» **Collected data entries**:
○ ○ ○ ○ ○
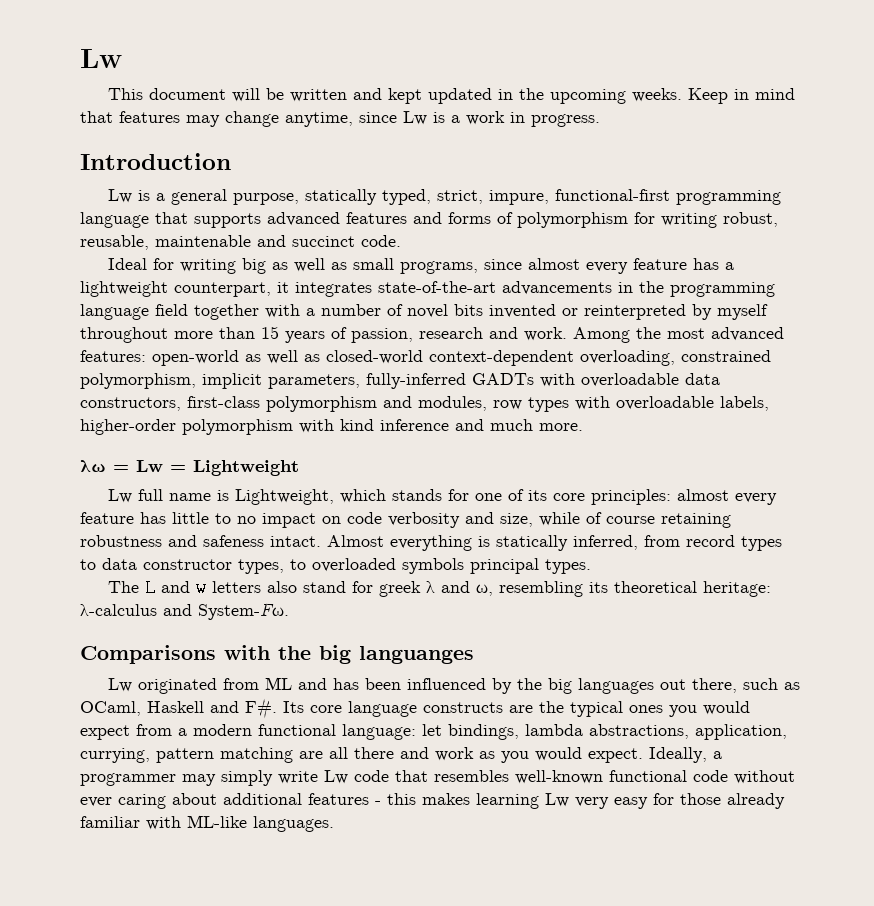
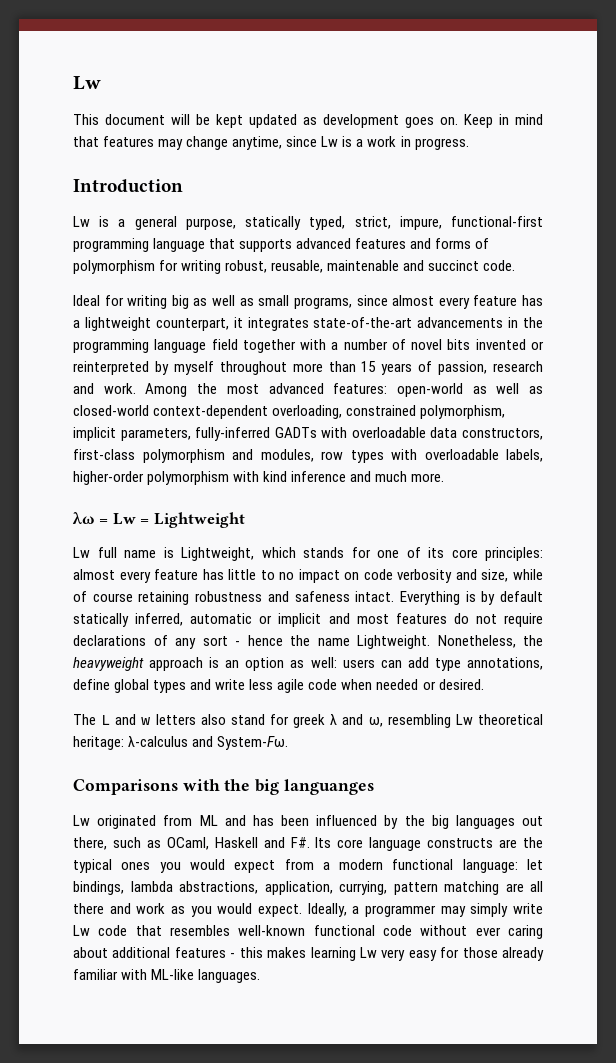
[290,88,683,104] written and kept updated in the upcoming weeks. -> [216,114,458,128] kept updated as development goes on.
[327,535,782,551] [80,558,591,574] Almost everything is statically inferred, from record types to data constructor types, to overloaded symbols principal types. -> [399,591,543,605] [73,613,544,627] [73,635,543,649] [73,657,543,671] [73,679,484,693] Everything is by default statically inferred, automatic or implicit and most features do not require declarations of any sort - hence the name Lightweight. Nonetheless, the heavyweight approach is an option as well: users can add type annotations, define global types and write less agile code when needed or desired.
[589,582,609,593] its -> [455,714,473,725] Lw

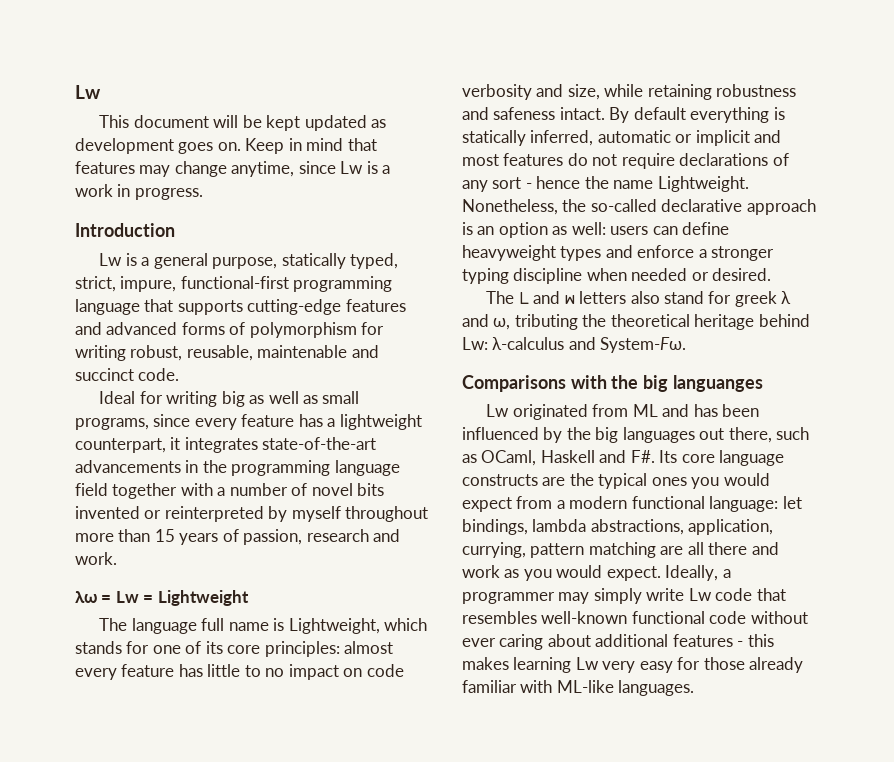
[296,238,352,249] advanced -> [247,299,342,315] cutting-edge
(432, 243) none -> [106,322,178,335] advanced
[392,295,435,306] almost -> (191, 420) none
[145,383,543,397] [73,405,506,419] [73,427,543,441] [73,449,543,463] [73,471,445,485] Among the most advanced features: open-world as well as closed-world context-dependent overloading, constrained polymorphism, implicit parameters, fully-inferred GADTs with overloadable data constructors, first-class polymorphism and modules, row types with overloadable labels, higher-order polymorphism with kind inference and much more. -> (117, 558) none
[73,547,90,558] Lw -> [99,618,197,634] The language
[73,591,133,602] of course -> (644, 90) none
[399,591,543,605] Everything is by default -> [609,107,785,123] By default everything is
[73,657,144,671] heavyweight -> [590,199,743,212] so-called declarative
[407,657,543,671] [73,679,338,693] add type annotations, define global types and write less agile code -> [682,222,730,235] [462,245,775,261] [462,268,583,284] define heavyweight types and enforce a stronger typing discipline
[387,714,544,728] [73,736,124,750] resembling Lw theoretical heritage: -> [514,314,810,330] [462,337,488,350] tributing the theoretical heritage behind Lw:

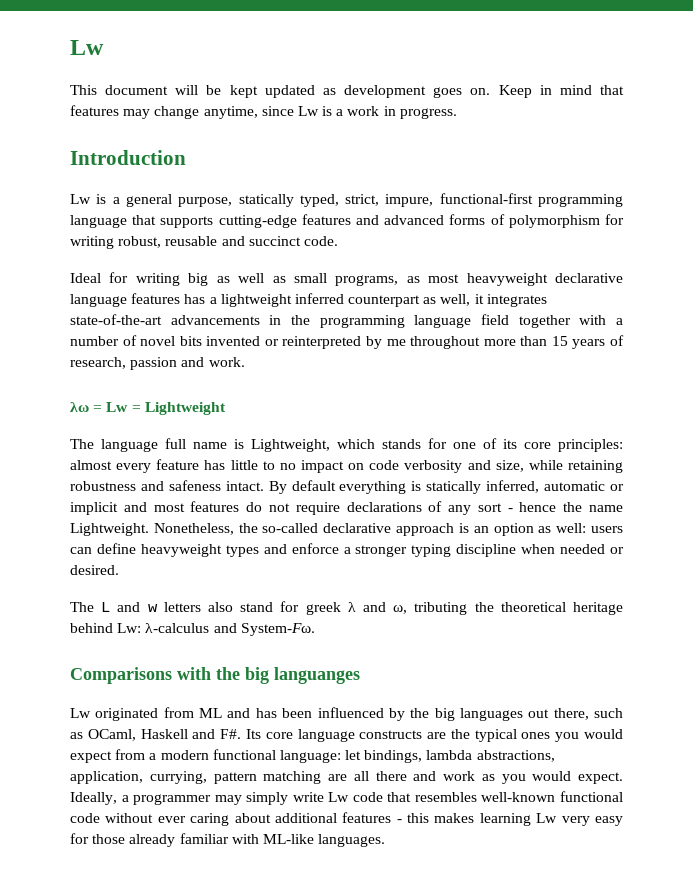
[186,345,348,361] reusable, maintenable -> [165,236,218,246] reusable
[153,414,422,430] [75,438,166,453] since every feature has a lightweight counterpart, -> [406,273,623,286] [70,293,471,307] as most heavyweight declarative language features has a lightweight inferred counterpart as well,
[291,506,341,522] myself -> [386,339,406,346] me
[243,529,369,545] passion, research -> [70,357,178,370] research, passion

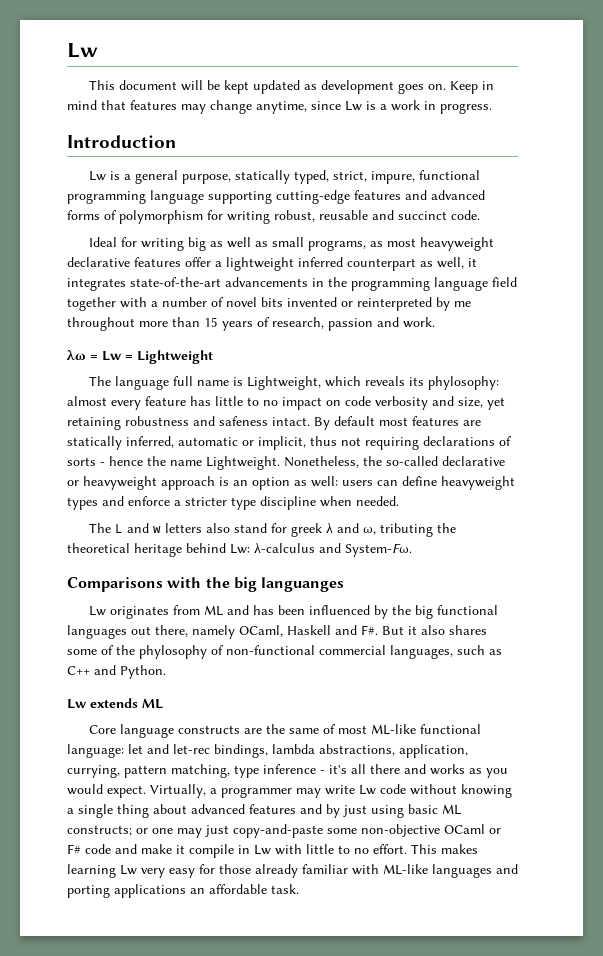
[439,193,623,207] [70,215,214,228] functional-first programming language that supports -> [419,170,481,180] [67,190,272,204] functional programming language supporting
[70,293,206,307] language features has -> [134,257,211,267] features offer
[382,438,623,452] stands for one of its core principles: -> [365,376,500,390] reveals its phylosophy:
[528,460,563,470] while -> [487,397,505,410] yet
[339,481,422,494] everything is -> [379,416,481,426] most features are
[70,501,502,515] implicit and most features do not require declarations of any sort -> [258,436,512,450] [67,457,96,466] implicit, thus not requiring declarations of sorts
(392, 528) none -> [67,476,157,490] or heavyweight
[355,544,624,557] [70,565,119,575] stronger typing discipline when needed or desired. -> [185,496,399,510] stricter type discipline when needed.
[95,708,159,721] originated -> [110,606,170,619] originates
(455, 714) none -> [437,605,499,615] functional
[593,708,623,718] [70,732,83,739] such as -> [192,625,235,639] namely
[245,729,623,742] [70,749,209,763] Its core language constructs are the typical ones you would expect from a modern -> [382,625,487,635] [67,645,502,659] [67,665,166,679] [67,698,163,709] [89,724,417,738] But it also shares some of the phylosophy of non-functional commercial languages, such as C++ and Python. // Lw extends ML // Core language constructs are the same of most ML-like
(362, 755) none -> [147,744,210,754] and let-rec
[263,771,347,784] matching are -> [171,764,347,778] matching, type inference - it's
[443,771,475,781] work -> [430,764,465,775] works
[70,792,117,805] Ideally, -> [150,784,206,798] Virtually,
[246,792,289,805] simply -> (321, 793) none
[387,791,624,802] [70,812,430,826] that resembles well-known functional code without ever caring about additional features - this -> [410,784,512,798] [67,804,461,818] [67,824,501,838] [67,844,437,858] without knowing a single thing about advanced features and by just using basic ML constructs; or one may just copy-and-paste some non-objective OCaml or F# code and make it compile in Lw with little to no effort. This
[318,834,386,847] languages. -> [432,864,518,878] [67,884,299,898] languages and porting applications an affordable task.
○ ○ ○ ○ ○
» **WHAT NEEDS TO BE DONE**:
Will you restate every entry word for word and omit the images?

» **RESPONSE**:
[290,88,683,104] written and kept updated in the upcoming weeks. -> [216,114,458,128] kept updated as development goes on.
[327,535,782,551] [80,558,591,574] Almost everything is statically inferred, from record types to data constructor types, to overloaded symbols principal types. -> [399,591,543,605] [73,613,544,627] [73,635,543,649] [73,657,543,671] [73,679,484,693] Everything is by default statically inferred, automatic or implicit and most features do not require declarations of any sort - hence the name Lightweight. Nonetheless, the heavyweight approach is an option as well: users can add type annotations, define global types and write less agile code when needed or desired.
[589,582,609,593] its -> [455,714,473,725] Lw

[296,238,352,249] advanced -> [247,299,342,315] cutting-edge
(432, 243) none -> [106,322,178,335] advanced
[392,295,435,306] almost -> (191, 420) none
[145,383,543,397] [73,405,506,419] [73,427,543,441] [73,449,543,463] [73,471,445,485] Among the most advanced features: open-world as well as closed-world context-dependent overloading, constrained polymorphism, implicit parameters, fully-inferred GADTs with overloadable data constructors, first-class polymorphism and modules, row types with overloadable labels, higher-order polymorphism with kind inference and much more. -> (117, 558) none
[73,547,90,558] Lw -> [99,618,197,634] The language
[73,591,133,602] of course -> (644, 90) none
[399,591,543,605] Everything is by default -> [609,107,785,123] By default everything is
[73,657,144,671] heavyweight -> [590,199,743,212] so-called declarative
[407,657,543,671] [73,679,338,693] add type annotations, define global types and write less agile code -> [682,222,730,235] [462,245,775,261] [462,268,583,284] define heavyweight types and enforce a stronger typing discipline
[387,714,544,728] [73,736,124,750] resembling Lw theoretical heritage: -> [514,314,810,330] [462,337,488,350] tributing the theoretical heritage behind Lw:

[186,345,348,361] reusable, maintenable -> [165,236,218,246] reusable
[153,414,422,430] [75,438,166,453] since every feature has a lightweight counterpart, -> [406,273,623,286] [70,293,471,307] as most heavyweight declarative language features has a lightweight inferred counterpart as well,
[291,506,341,522] myself -> [386,339,406,346] me
[243,529,369,545] passion, research -> [70,357,178,370] research, passion

[439,193,623,207] [70,215,214,228] functional-first programming language that supports -> [419,170,481,180] [67,190,272,204] functional programming language supporting
[70,293,206,307] language features has -> [134,257,211,267] features offer
[382,438,623,452] stands for one of its core principles: -> [365,376,500,390] reveals its phylosophy:
[528,460,563,470] while -> [487,397,505,410] yet
[339,481,422,494] everything is -> [379,416,481,426] most features are
[70,501,502,515] implicit and most features do not require declarations of any sort -> [258,436,512,450] [67,457,96,466] implicit, thus not requiring declarations of sorts
(392, 528) none -> [67,476,157,490] or heavyweight
[355,544,624,557] [70,565,119,575] stronger typing discipline when needed or desired. -> [185,496,399,510] stricter type discipline when needed.
[95,708,159,721] originated -> [110,606,170,619] originates
(455, 714) none -> [437,605,499,615] functional
[593,708,623,718] [70,732,83,739] such as -> [192,625,235,639] namely
[245,729,623,742] [70,749,209,763] Its core language constructs are the typical ones you would expect from a modern -> [382,625,487,635] [67,645,502,659] [67,665,166,679] [67,698,163,709] [89,724,417,738] But it also shares some of the phylosophy of non-functional commercial languages, such as C++ and Python. // Lw extends ML // Core language constructs are the same of most ML-like
(362, 755) none -> [147,744,210,754] and let-rec
[263,771,347,784] matching are -> [171,764,347,778] matching, type inference - it's
[443,771,475,781] work -> [430,764,465,775] works
[70,792,117,805] Ideally, -> [150,784,206,798] Virtually,
[246,792,289,805] simply -> (321, 793) none
[387,791,624,802] [70,812,430,826] that resembles well-known functional code without ever caring about additional features - this -> [410,784,512,798] [67,804,461,818] [67,824,501,838] [67,844,437,858] without knowing a single thing about advanced features and by just using basic ML constructs; or one may just copy-and-paste some non-objective OCaml or F# code and make it compile in Lw with little to no effort. This
[318,834,386,847] languages. -> [432,864,518,878] [67,884,299,898] languages and porting applications an affordable task.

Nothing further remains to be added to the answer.